Campbell’s idea was to show the students’ perspective on how COVID-19 has impacted their school year. He wasn’t quite sure how to go about it, so he approached Fishers Junior High music teacher Cindy Baney, who once taught his own children in school, for help. She brought the idea to her principal, Crystal Thorpe, and the idea blossomed.

The result was one piece of paper divided into four quadrants, each one asking the student a question:

  • What do you wish people knew about school during COVID-19?
  • What is the hardest thing for you to deal with right now?
  • Share a personal story about the good, bad or ugly side of learning during the pandemic.
  • Share an observation or funny story about school during the pandemic?

The papers were distributed in March.

“We wanted it to still be a little bit open-ended because those prompts are going to inspire the kids to pull something from their own experience,” Baney said.

“The next thing I know, I’ve got a couple hundred kids sending me responses to four questions,” Campbell said.

The responses covered a range of emotions.

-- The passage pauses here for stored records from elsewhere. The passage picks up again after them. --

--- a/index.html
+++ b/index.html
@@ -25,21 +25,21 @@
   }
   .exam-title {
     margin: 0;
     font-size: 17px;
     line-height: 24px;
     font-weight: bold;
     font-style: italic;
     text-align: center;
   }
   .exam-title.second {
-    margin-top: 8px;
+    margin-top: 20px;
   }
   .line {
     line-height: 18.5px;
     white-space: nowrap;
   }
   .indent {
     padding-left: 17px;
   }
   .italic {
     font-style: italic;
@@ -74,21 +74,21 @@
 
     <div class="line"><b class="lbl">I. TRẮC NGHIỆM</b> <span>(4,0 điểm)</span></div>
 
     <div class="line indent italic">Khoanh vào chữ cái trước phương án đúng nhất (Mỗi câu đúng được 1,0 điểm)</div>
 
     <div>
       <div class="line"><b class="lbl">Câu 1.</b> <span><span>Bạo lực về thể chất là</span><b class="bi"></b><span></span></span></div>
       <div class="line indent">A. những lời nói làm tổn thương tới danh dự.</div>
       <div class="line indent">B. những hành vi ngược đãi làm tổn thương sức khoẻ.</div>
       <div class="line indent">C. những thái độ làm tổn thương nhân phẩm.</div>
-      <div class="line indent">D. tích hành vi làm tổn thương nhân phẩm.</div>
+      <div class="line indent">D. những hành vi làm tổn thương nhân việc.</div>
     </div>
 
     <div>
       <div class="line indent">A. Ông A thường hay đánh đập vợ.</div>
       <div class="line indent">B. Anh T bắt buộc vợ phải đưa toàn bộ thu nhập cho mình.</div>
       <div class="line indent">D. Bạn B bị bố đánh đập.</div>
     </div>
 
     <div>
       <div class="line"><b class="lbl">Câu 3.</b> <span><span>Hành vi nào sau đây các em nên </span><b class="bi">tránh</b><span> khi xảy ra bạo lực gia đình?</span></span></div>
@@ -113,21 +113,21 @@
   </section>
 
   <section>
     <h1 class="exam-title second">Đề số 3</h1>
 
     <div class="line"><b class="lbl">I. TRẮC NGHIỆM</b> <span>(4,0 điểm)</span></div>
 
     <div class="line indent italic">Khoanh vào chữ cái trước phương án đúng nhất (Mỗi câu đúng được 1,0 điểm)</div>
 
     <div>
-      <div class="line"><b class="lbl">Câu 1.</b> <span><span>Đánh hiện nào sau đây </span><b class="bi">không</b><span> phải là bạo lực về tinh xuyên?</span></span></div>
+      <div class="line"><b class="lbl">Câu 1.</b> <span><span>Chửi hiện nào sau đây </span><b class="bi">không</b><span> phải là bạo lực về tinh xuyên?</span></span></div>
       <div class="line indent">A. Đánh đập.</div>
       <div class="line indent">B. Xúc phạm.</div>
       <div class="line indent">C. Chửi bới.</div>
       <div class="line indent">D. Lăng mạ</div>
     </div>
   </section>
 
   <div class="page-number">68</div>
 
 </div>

Some stories were funny, like the student who told of losing a fight to his cat (the feline sucker-punched him in the face with his claws) during a show-and-tell on Zoom. Some stories were odd, like the student who found a live lobster wandering in front of the school. Some were eye-opening and sad, such as too many children dealing with too much stress.

“I think the beauty of this (project) is that it brings it down to the student level. What are the students thinking?” Thorpe said. “These (students) are my babies. Some of the responses made me happy, some made me laugh out loud, some made me sad (and) some made me reflect on what we needed to do better as a staff to better support our kids.”

The end result, available at youarecurrent.com, is a short series of long-form cartoons incorporating responses from students into Campbell’s artistic renderings.